§ **Problem**
If pictures appear among the lines below, leave them out while you return exactly the lines from the one with "-196,7 +196,7 @@" through the one with "<span>E) AO ANDAR".

§ **Source information**
*** Begin section ***

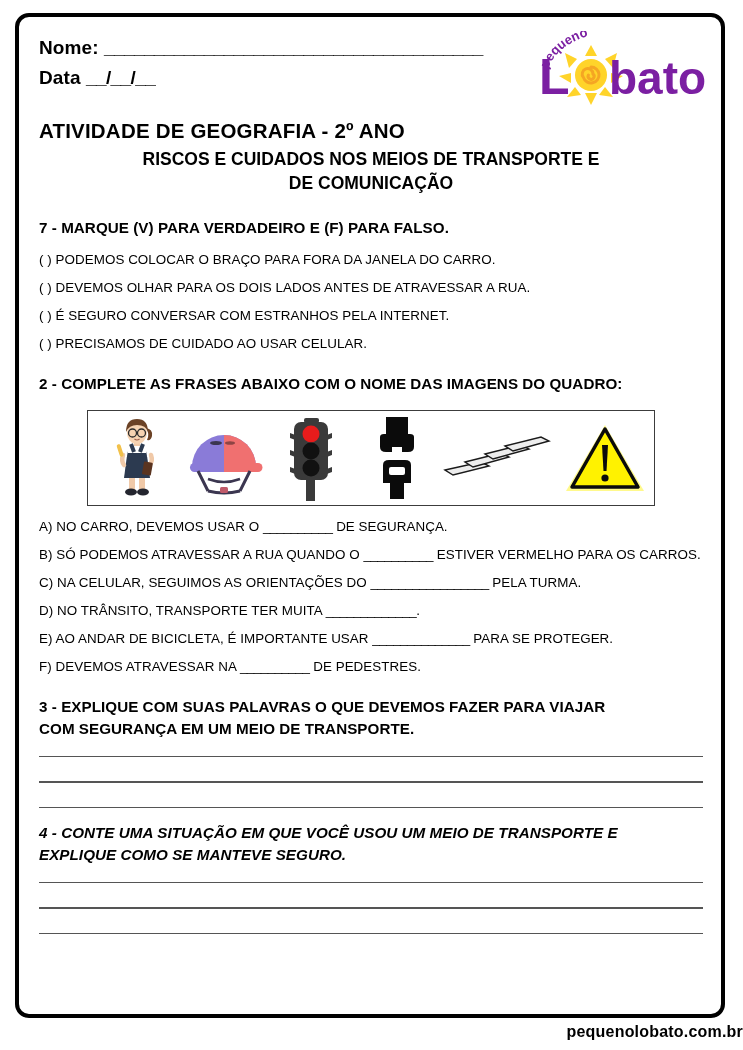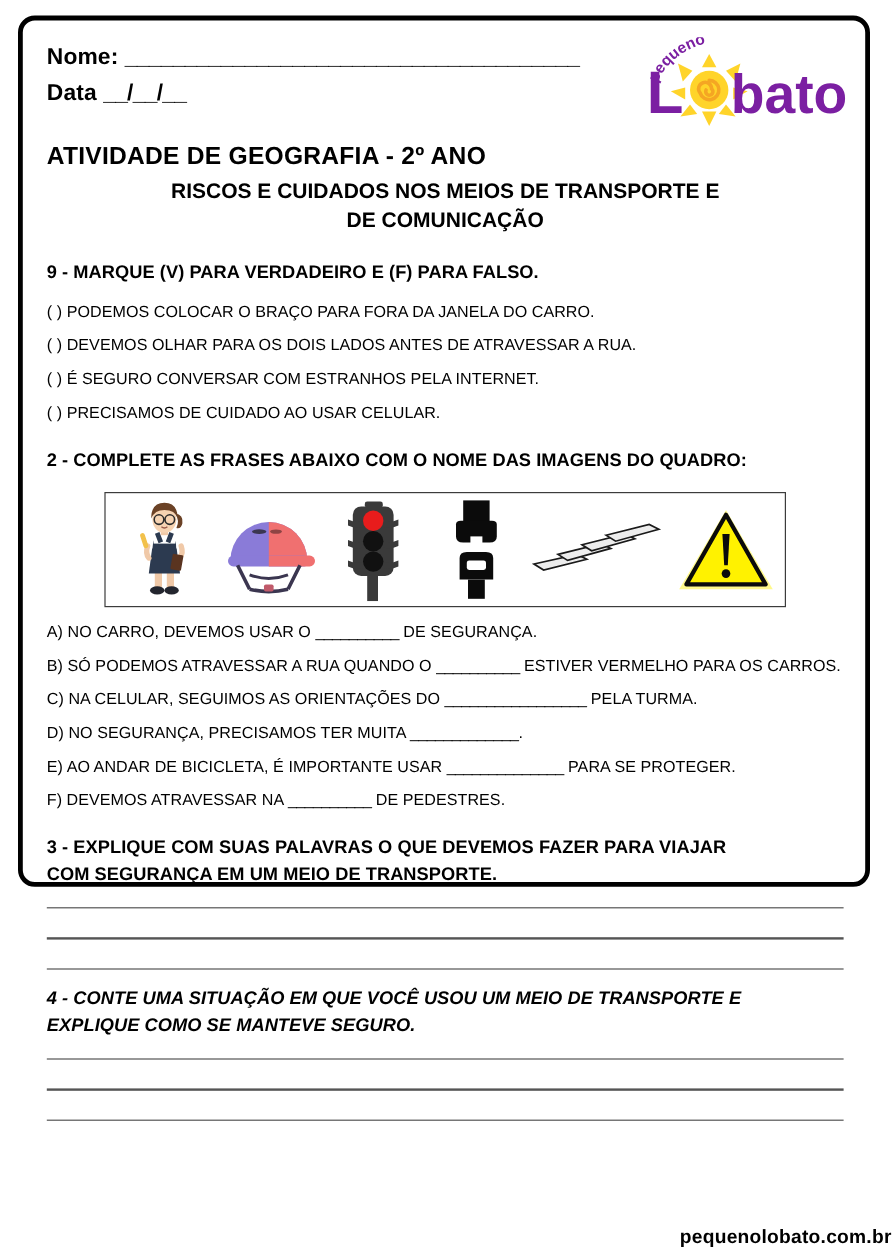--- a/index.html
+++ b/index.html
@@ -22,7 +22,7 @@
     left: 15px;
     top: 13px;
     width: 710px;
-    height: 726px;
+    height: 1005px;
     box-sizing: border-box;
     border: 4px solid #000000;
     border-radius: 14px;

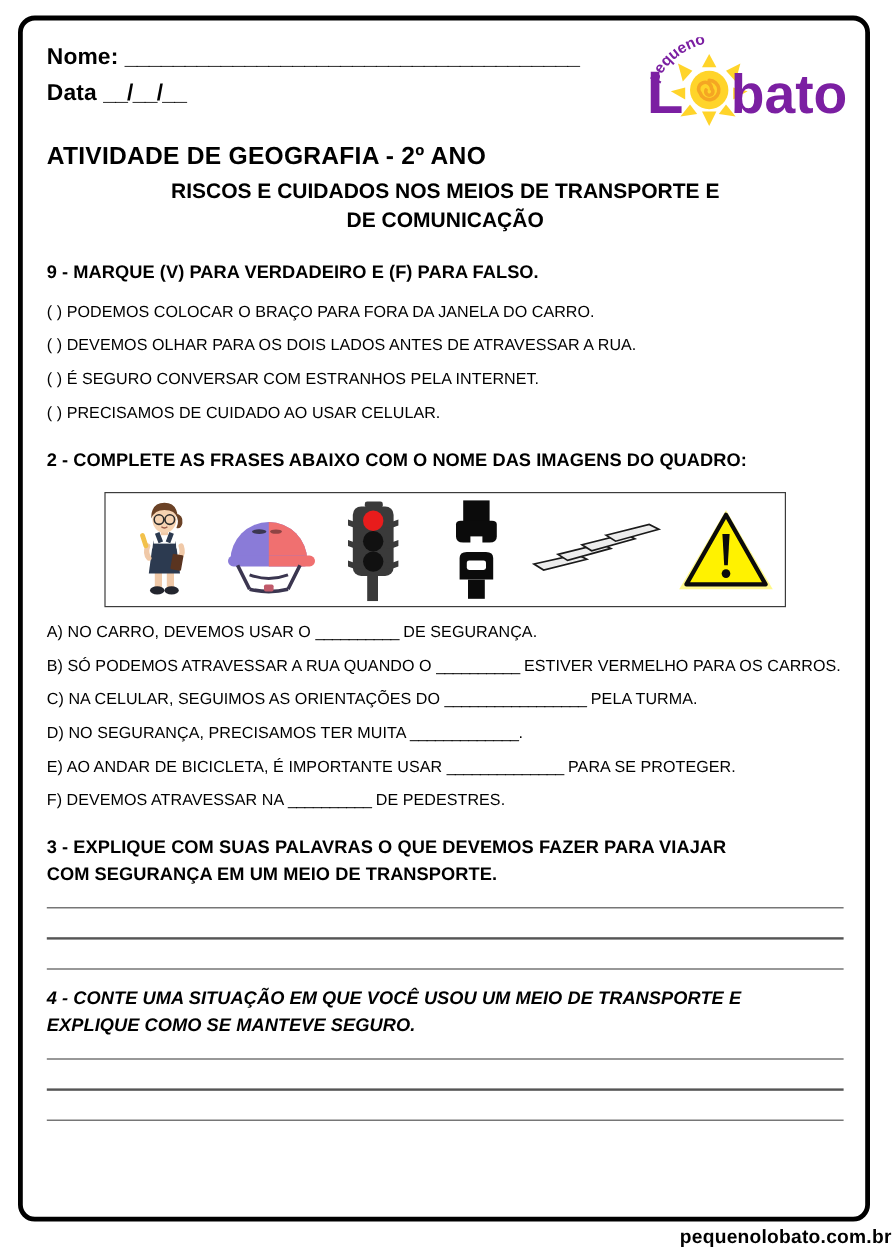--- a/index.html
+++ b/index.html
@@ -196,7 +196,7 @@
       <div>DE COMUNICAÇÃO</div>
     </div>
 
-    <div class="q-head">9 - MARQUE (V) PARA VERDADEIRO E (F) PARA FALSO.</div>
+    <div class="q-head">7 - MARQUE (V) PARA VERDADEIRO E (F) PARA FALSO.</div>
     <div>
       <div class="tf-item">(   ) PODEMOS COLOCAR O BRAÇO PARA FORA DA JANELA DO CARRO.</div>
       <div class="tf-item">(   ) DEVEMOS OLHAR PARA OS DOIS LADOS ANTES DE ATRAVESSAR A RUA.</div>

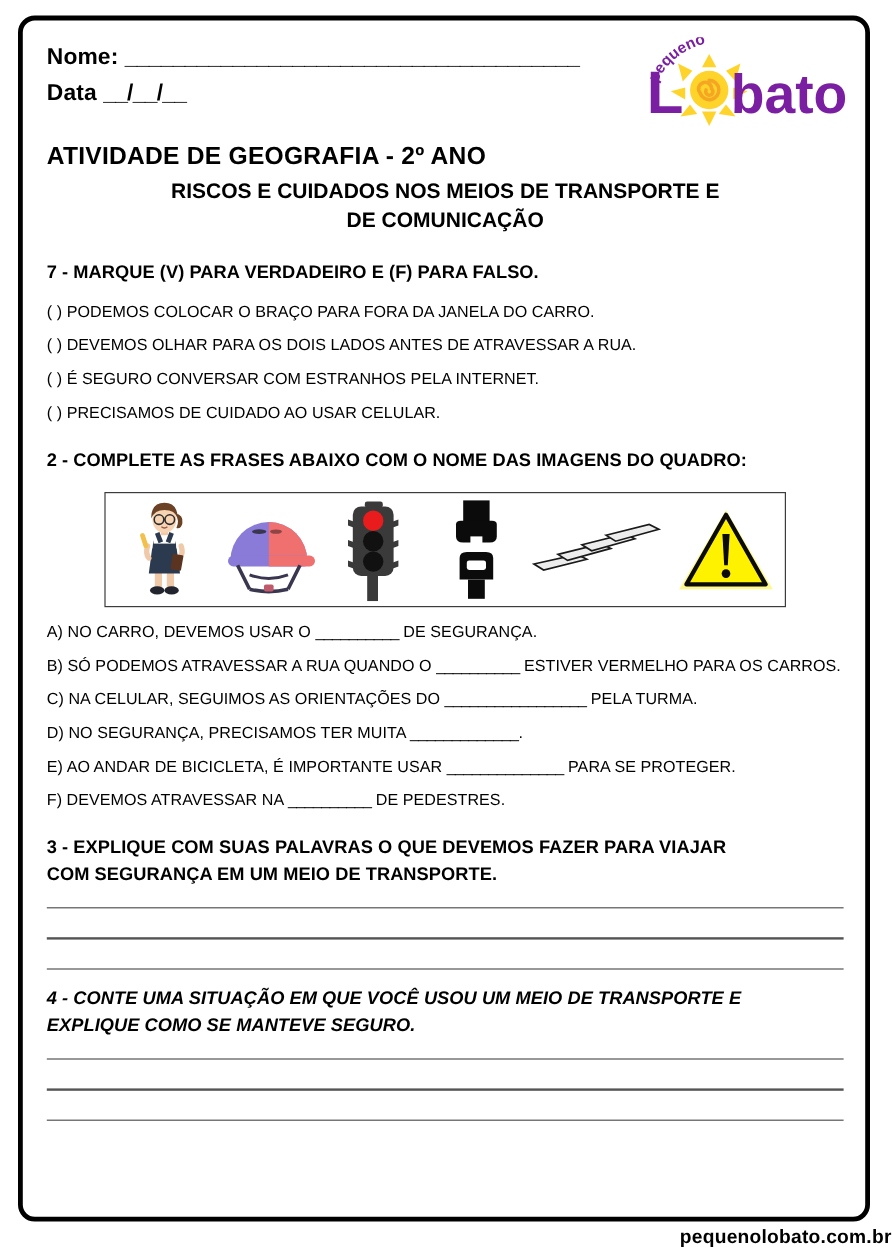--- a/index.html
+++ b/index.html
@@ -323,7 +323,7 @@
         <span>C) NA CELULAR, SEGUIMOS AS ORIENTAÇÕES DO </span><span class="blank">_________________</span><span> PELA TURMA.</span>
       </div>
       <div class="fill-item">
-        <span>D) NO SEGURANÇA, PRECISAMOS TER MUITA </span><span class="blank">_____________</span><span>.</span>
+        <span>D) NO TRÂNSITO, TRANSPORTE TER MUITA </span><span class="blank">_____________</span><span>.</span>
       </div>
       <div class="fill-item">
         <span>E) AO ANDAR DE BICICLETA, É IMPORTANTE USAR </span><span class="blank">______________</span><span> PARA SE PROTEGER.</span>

*** End section ***
*** Begin section ***

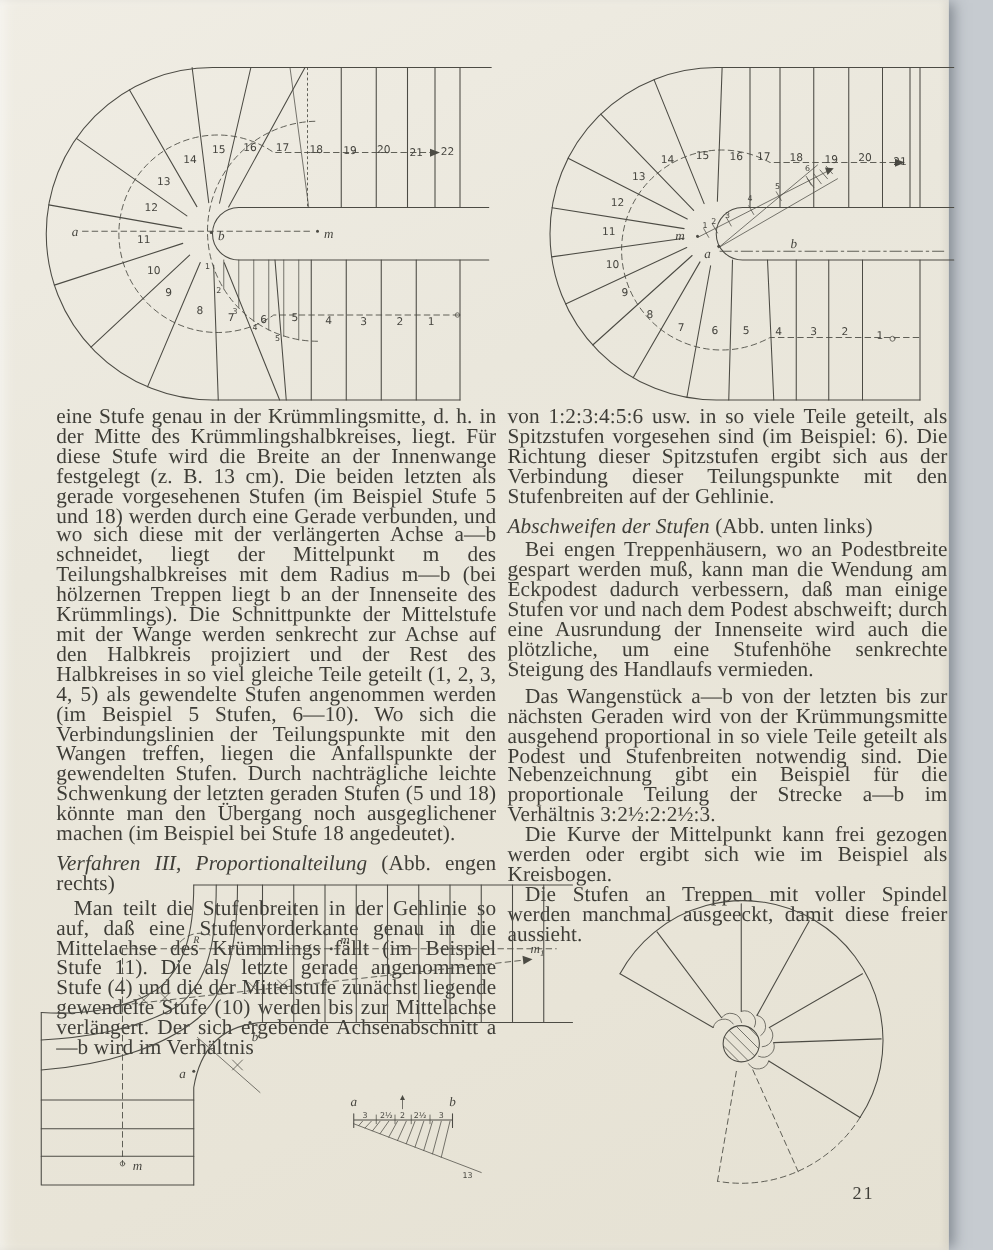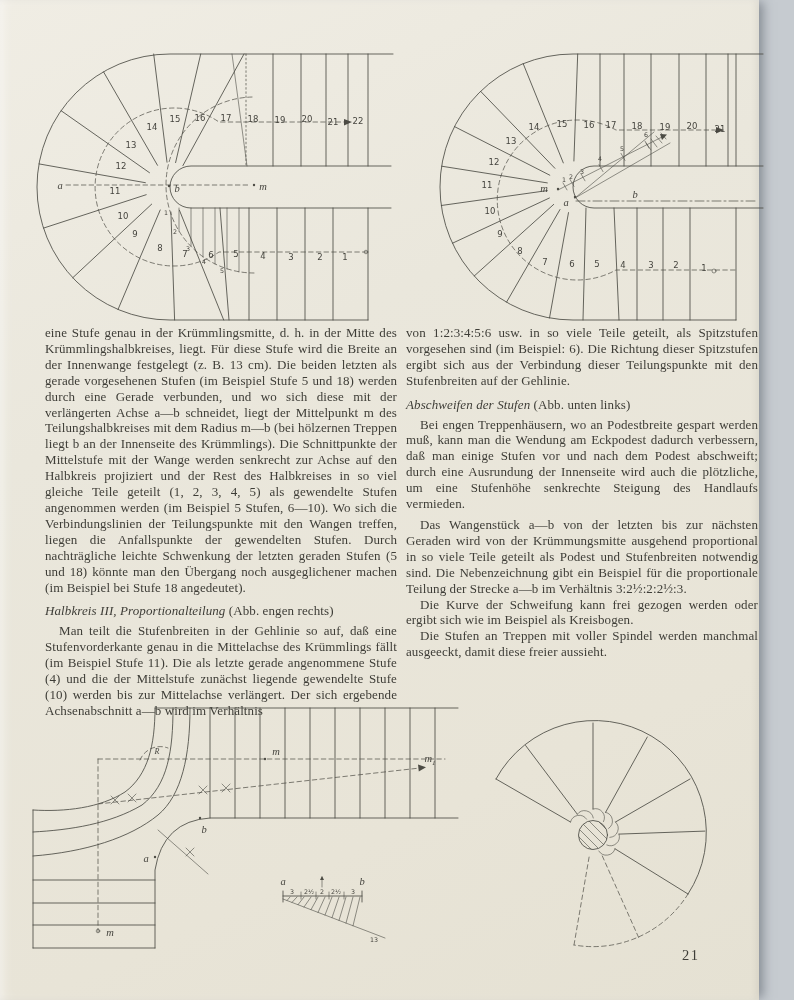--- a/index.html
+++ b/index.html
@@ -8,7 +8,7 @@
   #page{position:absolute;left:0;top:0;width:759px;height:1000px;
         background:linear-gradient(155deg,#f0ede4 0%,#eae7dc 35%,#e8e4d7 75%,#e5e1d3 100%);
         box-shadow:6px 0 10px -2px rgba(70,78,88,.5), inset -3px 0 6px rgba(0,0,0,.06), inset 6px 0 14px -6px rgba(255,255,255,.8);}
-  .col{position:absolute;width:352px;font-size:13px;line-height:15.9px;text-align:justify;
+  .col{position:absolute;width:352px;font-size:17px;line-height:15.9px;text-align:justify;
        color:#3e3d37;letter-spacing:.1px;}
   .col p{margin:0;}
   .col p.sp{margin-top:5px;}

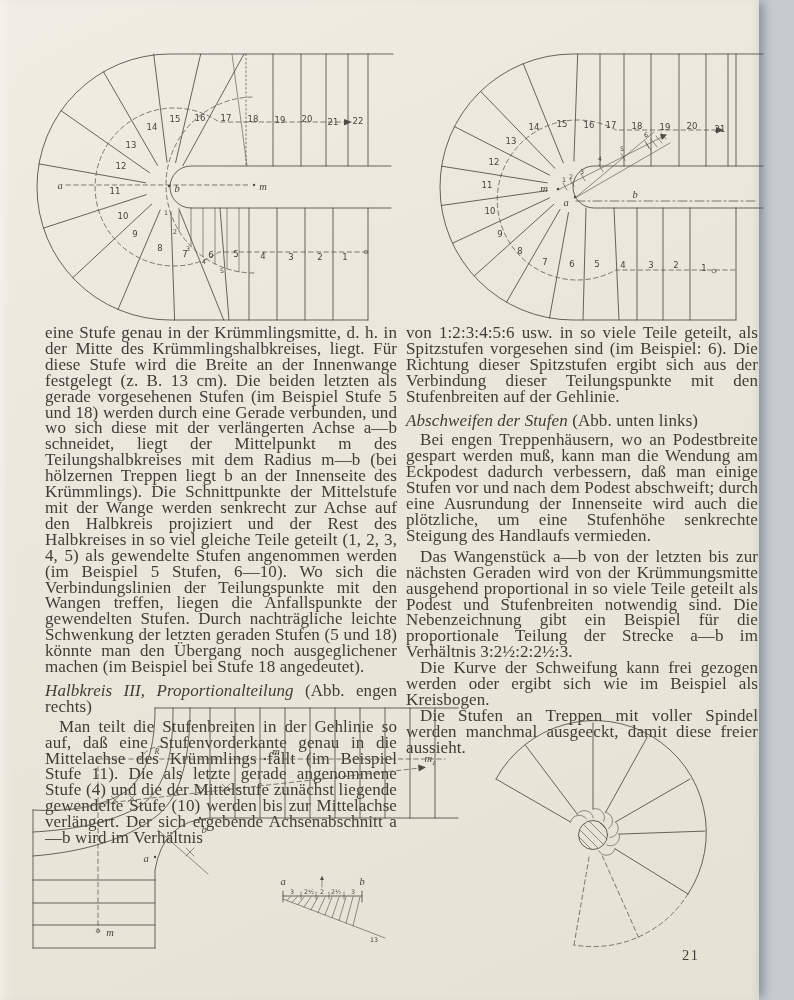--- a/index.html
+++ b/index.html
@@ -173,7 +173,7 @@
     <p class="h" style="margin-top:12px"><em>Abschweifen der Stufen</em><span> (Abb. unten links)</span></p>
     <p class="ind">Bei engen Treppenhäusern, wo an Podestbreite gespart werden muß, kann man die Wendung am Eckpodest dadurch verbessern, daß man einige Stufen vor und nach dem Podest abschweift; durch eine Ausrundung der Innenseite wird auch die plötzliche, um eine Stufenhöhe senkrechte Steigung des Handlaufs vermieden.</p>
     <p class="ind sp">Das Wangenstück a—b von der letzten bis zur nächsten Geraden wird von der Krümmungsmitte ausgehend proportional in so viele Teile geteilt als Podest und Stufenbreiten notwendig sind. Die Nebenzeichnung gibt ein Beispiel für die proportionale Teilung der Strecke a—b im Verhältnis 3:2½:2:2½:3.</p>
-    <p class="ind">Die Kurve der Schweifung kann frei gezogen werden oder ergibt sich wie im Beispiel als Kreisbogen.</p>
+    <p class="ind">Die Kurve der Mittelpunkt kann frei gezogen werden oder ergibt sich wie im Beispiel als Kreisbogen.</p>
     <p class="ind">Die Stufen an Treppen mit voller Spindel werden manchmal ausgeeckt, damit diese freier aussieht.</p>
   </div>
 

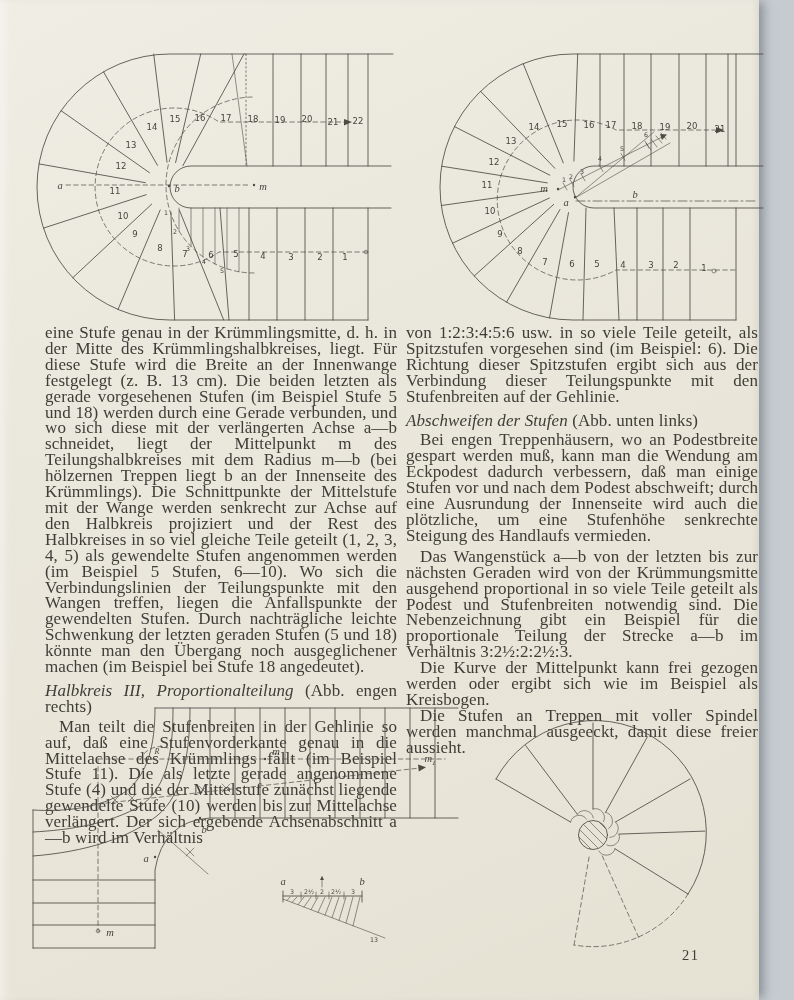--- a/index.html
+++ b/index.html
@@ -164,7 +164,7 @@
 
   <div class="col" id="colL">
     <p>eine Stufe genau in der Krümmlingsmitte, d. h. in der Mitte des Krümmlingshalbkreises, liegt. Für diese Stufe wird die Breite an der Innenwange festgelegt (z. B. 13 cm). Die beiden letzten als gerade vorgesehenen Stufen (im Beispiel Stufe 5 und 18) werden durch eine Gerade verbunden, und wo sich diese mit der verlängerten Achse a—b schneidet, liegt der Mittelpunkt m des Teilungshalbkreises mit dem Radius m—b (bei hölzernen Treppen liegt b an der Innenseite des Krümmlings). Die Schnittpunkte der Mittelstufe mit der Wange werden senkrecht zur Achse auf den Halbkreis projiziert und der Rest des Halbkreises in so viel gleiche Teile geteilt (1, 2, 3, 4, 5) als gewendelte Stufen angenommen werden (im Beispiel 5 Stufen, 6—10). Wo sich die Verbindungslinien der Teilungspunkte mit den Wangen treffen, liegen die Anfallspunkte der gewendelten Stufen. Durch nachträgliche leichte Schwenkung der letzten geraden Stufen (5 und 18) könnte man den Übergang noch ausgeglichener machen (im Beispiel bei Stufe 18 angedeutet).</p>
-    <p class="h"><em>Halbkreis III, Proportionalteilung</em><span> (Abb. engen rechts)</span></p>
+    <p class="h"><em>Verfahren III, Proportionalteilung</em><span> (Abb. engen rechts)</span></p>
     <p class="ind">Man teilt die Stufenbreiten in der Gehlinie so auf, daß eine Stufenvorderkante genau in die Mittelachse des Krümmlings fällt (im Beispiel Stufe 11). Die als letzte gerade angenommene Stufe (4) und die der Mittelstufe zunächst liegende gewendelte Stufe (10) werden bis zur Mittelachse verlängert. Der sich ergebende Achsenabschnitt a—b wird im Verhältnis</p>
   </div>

*** End section ***

§ **Solution to this task**
@@ -196,7 +196,7 @@
       <div>DE COMUNICAÇÃO</div>
     </div>
 
-    <div class="q-head">9 - MARQUE (V) PARA VERDADEIRO E (F) PARA FALSO.</div>
+    <div class="q-head">7 - MARQUE (V) PARA VERDADEIRO E (F) PARA FALSO.</div>
     <div>
       <div class="tf-item">(   ) PODEMOS COLOCAR O BRAÇO PARA FORA DA JANELA DO CARRO.</div>
       <div class="tf-item">(   ) DEVEMOS OLHAR PARA OS DOIS LADOS ANTES DE ATRAVESSAR A RUA.</div>

--- a/index.html
+++ b/index.html
@@ -323,7 +323,7 @@
         <span>C) NA CELULAR, SEGUIMOS AS ORIENTAÇÕES DO </span><span class="blank">_________________</span><span> PELA TURMA.</span>
       </div>
       <div class="fill-item">
-        <span>D) NO SEGURANÇA, PRECISAMOS TER MUITA </span><span class="blank">_____________</span><span>.</span>
+        <span>D) NO TRÂNSITO, TRANSPORTE TER MUITA </span><span class="blank">_____________</span><span>.</span>
       </div>
       <div class="fill-item">
         <span>E) AO ANDAR DE BICICLETA, É IMPORTANTE USAR </span><span class="blank">______________</span><span> PARA SE PROTEGER.</span>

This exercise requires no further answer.